The growth of the charter school movement and the use of vouchers, non-taxable educational savings accounts, the increasing popularity of home schooling and on-line learning epitomize the fragmentation of American public education. These trends threaten to further cripple one of the few remaining institutions that has historically enabled many Americans to share common experiences, develop friendships across the race and class-divides, and acquire commonly-held civic values. The resulting social and intellectual isolation - coupled with the relentless, continuing assault upon teachers and their unions, the imposition of management models dawn from the private sector, the continued dumbing down of curricula, and proposals to turn public education over to religious zealots, entrepreneurs and for-profit foundations  - are precisely the wrong direction for this country to meet the challenges posed by a global economy. Sadly, these trends underscore how far this country has strayed from the grand visions of Horace Mann.

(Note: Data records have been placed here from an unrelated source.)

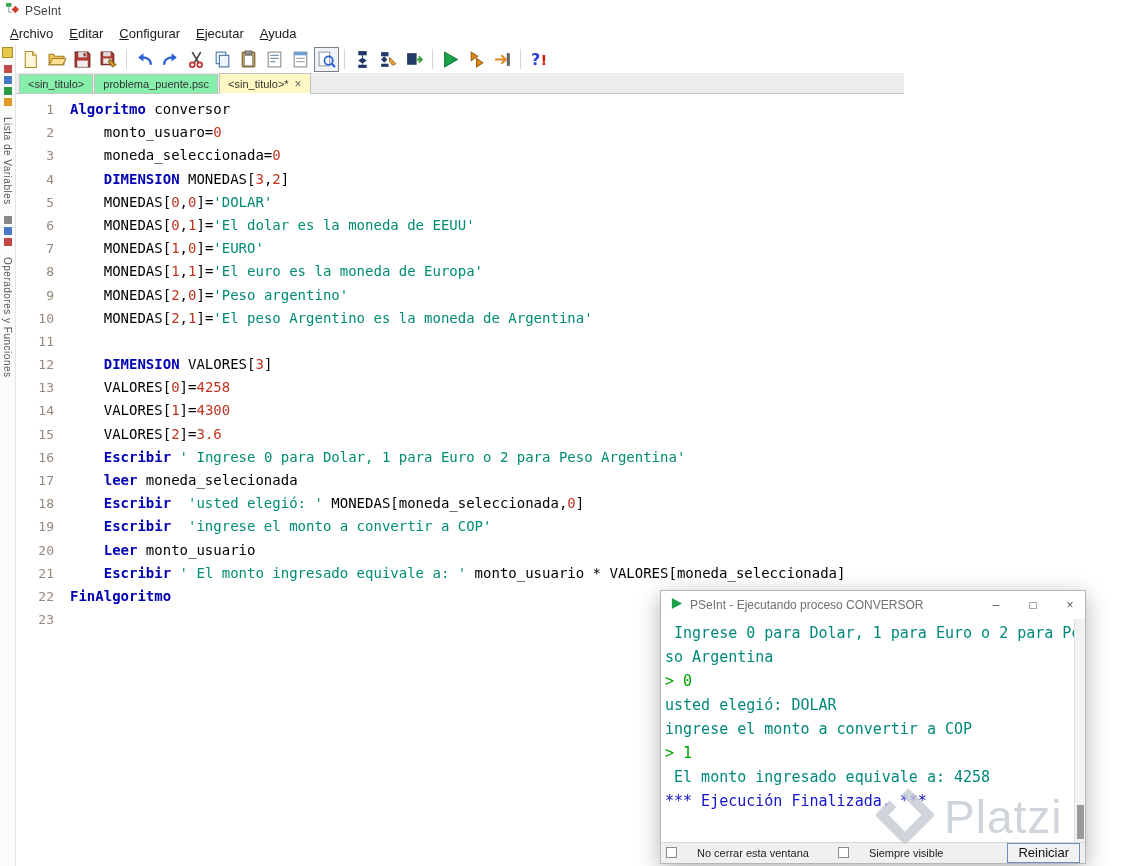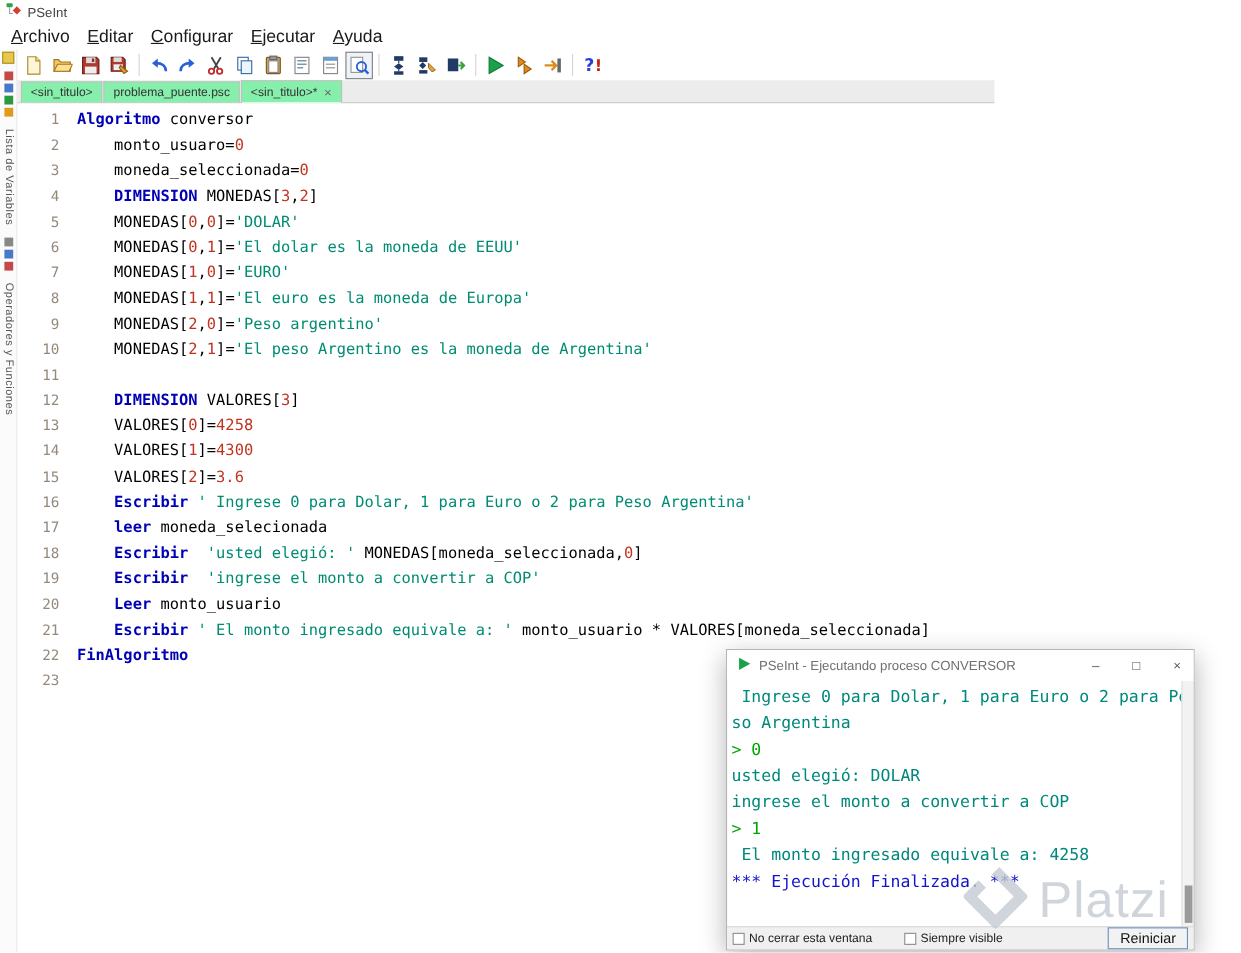"Archivo" .menubar { font-size: 16px -> 13px }
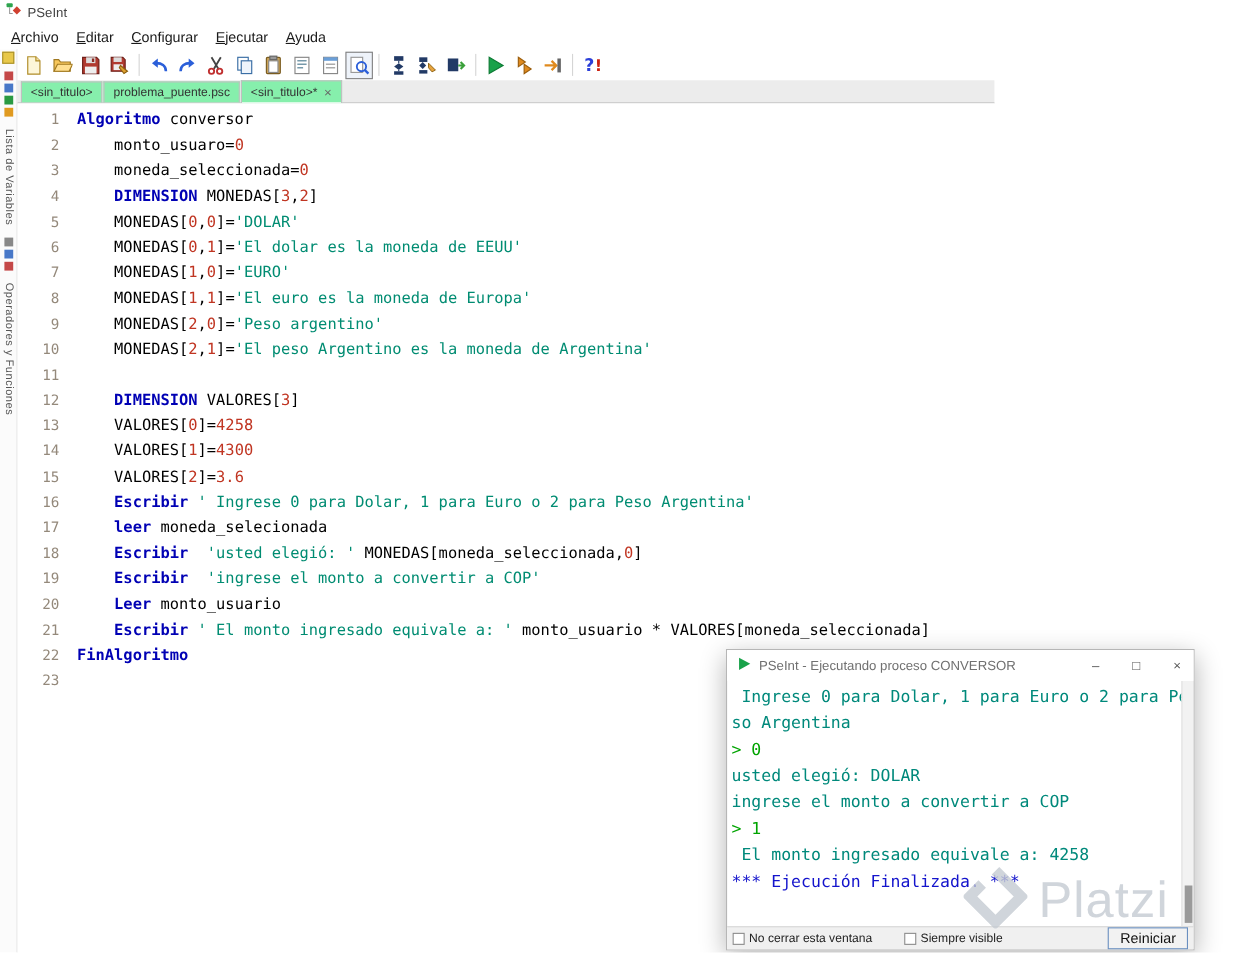"<sin_titulo>*" .tab.active { background: #86efac -> #fef9c3 }
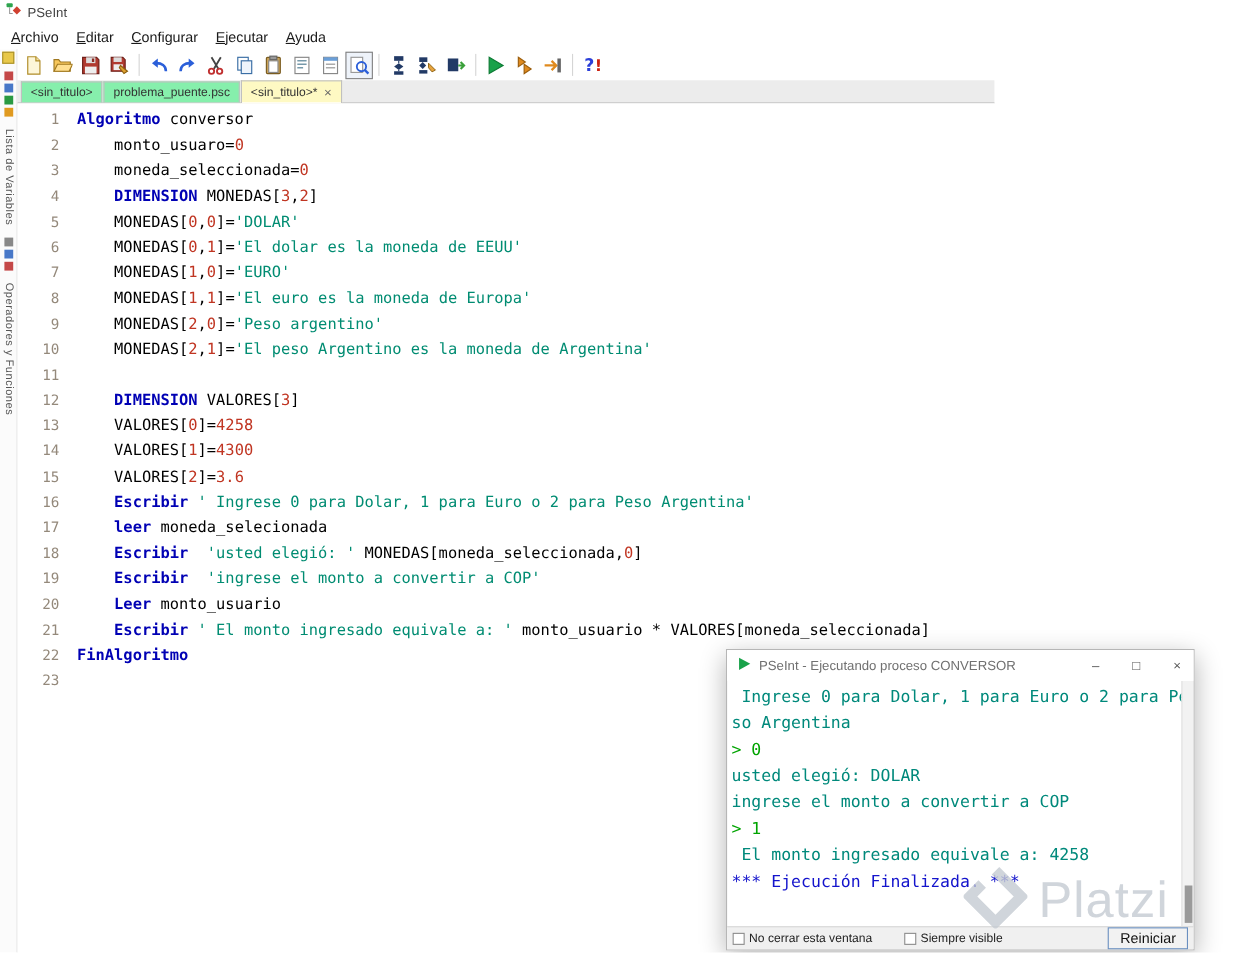"No cerrar esta ventana" .opt { align-items: center -> none; gap: 4px -> 20px }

  Our democracy is fragile and an educated citizenry is essential to its preservation.  Every sentient person should be alarmed about the continued corporatization and privatization of American public education. But concern alone is not sufficient to defeat the tidal wave of dark money that is bent on shaping the vision of  American that, if unchecked, will increasingly resemble the kind of dystopia described by Thomas Hobbes of life outside of society in which the "life of man was solitary, poore, nasty, brutish and short."